The pH-sensitive mouse transferrin receptor binding nanobody M1 may be a useful tool for rapid and efficient modular transport of diagnostic and therapeutic macromolecular cargos across the blood brain barrier in mouse models. Additional development will be required to determine whether this nanobody-based shuttle system will be useful for imaging and fast-acting therapeutic applications.
血脑屏障限制了大分子诊断和治疗性药物的进入。通过受体介导的转运系统(如转铁蛋白受体)进行血脑屏障转胞吞作用,可用于携带效率各异的大分子药物。转胞吞作用涉及通过酸化的细胞内囊泡进行运输,但尚不清楚运输穿梭体的pH依赖性解离是否可用于提高血脑屏障的运输效率。
通过引入多个组氨酸突变,对小鼠转铁蛋白受体结合纳米抗体NIH-mTfR-M1进行改造,使其在pH 5.5时比pH 7.4时具有更大的解离度。将组氨酸突变纳米抗体与神经降压素偶联,通过野生型小鼠中枢神经降压素介导的体温过低来进行功能性血脑屏障转胞吞作用测试。构建包括突变体M1和两个拷贝的P2X7受体结合纳米抗体13A7的多纳米抗体构建体,使用定量验证的无毛细血管脑裂解物和组织学来测试概念验证性大分子药物运输。

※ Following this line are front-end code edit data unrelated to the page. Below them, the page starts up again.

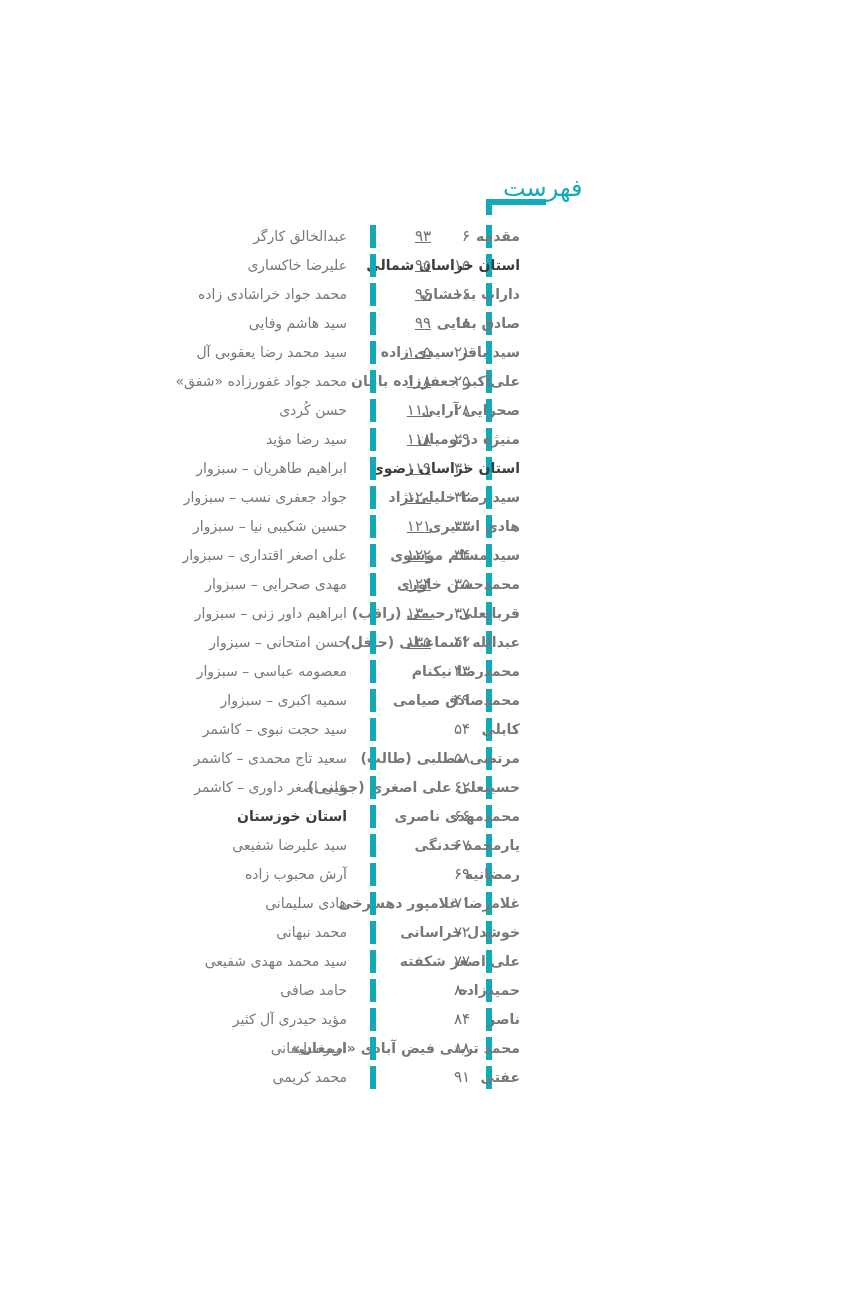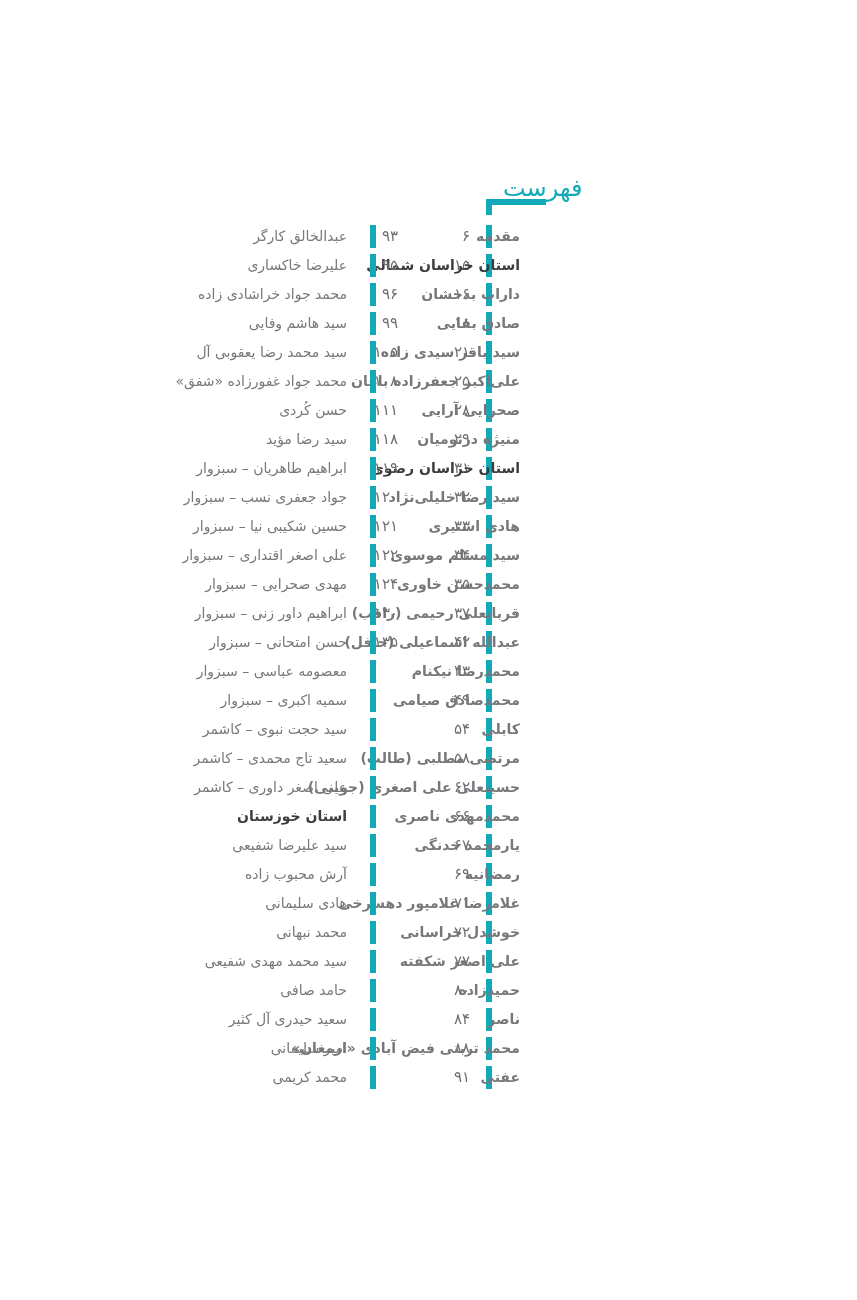--- a/index.html
+++ b/index.html
@@ -23,7 +23,7 @@
   
   #col-left { left: 0; width: 857px; }
   #col-left .bar { left: 370px; }
-  #col-left .num { left: 348px; }
+  #col-left .num { left: 381px; text-decoration: underline; }
   #col-left .txt { right: 510px; text-align: left; }
 </style>
 </head>

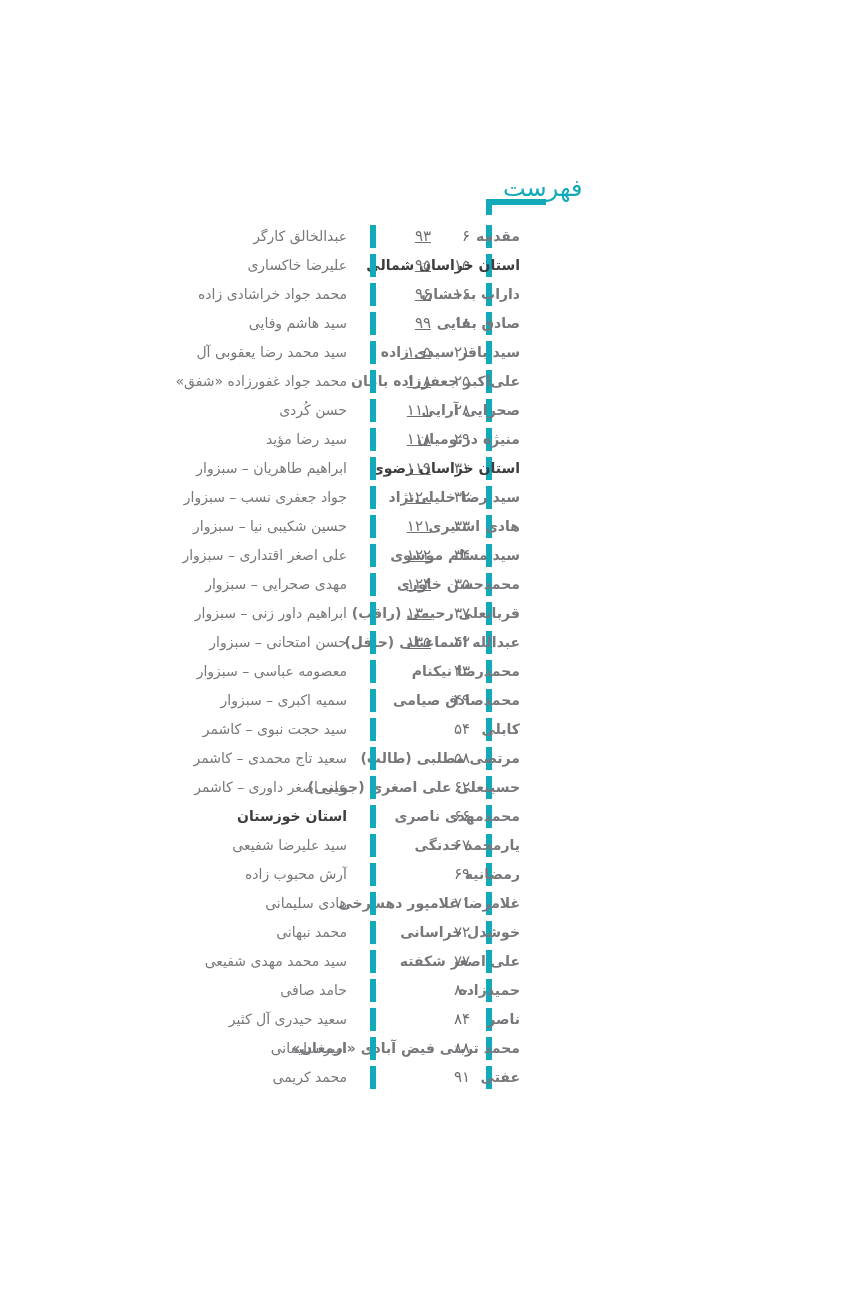--- a/index.html
+++ b/index.html
@@ -324,7 +324,7 @@
     <div class="row">
       <div class="bar"></div>
       <div class="num"></div>
-      <div class="txt">سعید حیدری آل کثیر</div>
+      <div class="txt">مؤید حیدری آل کثیر</div>
     </div>
     <div class="row">
       <div class="bar"></div>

最有效的组氨酸突变体M1-神经降压素在静脉注射25 nmol/kg后引起超过8°C的体温过低。无毛细血管脑裂解物中三聚体构建体M1-13A7-13A7的水平在1小时达到峰值,8小时时保留60%。无脑靶向的对照构建体在8小时时仅保留15%。添加白蛋白结合纳米抗体Nb80制成M1-13A7-13A7-Nb80,使血液半衰期从21分钟延长至2.6小时。在30 - 60分钟时,使用组织化学在毛细血管中观察到生物素化的M1-13A7-13A7-Nb80,而在2 - 16小时时在弥漫性海马和皮质细胞结构中检测到。静脉注射30 nmol/kg后,M1-13A7-13A7-Nb80的水平达到超过3.5%注射剂量/克脑组织。然而,更高的注射浓度并未导致更高的脑内水平,这与饱和及明显的底物抑制作用相符。
pH敏感的小鼠转铁蛋白受体结合纳米抗体M1可能是在小鼠模型中快速高效地跨血脑屏障进行诊断和治疗性大分子药物模块化运输的有用工具。需要进一步研发以确定这种基于纳米抗体的穿梭系统是否对成像和快速起效的治疗应用有用。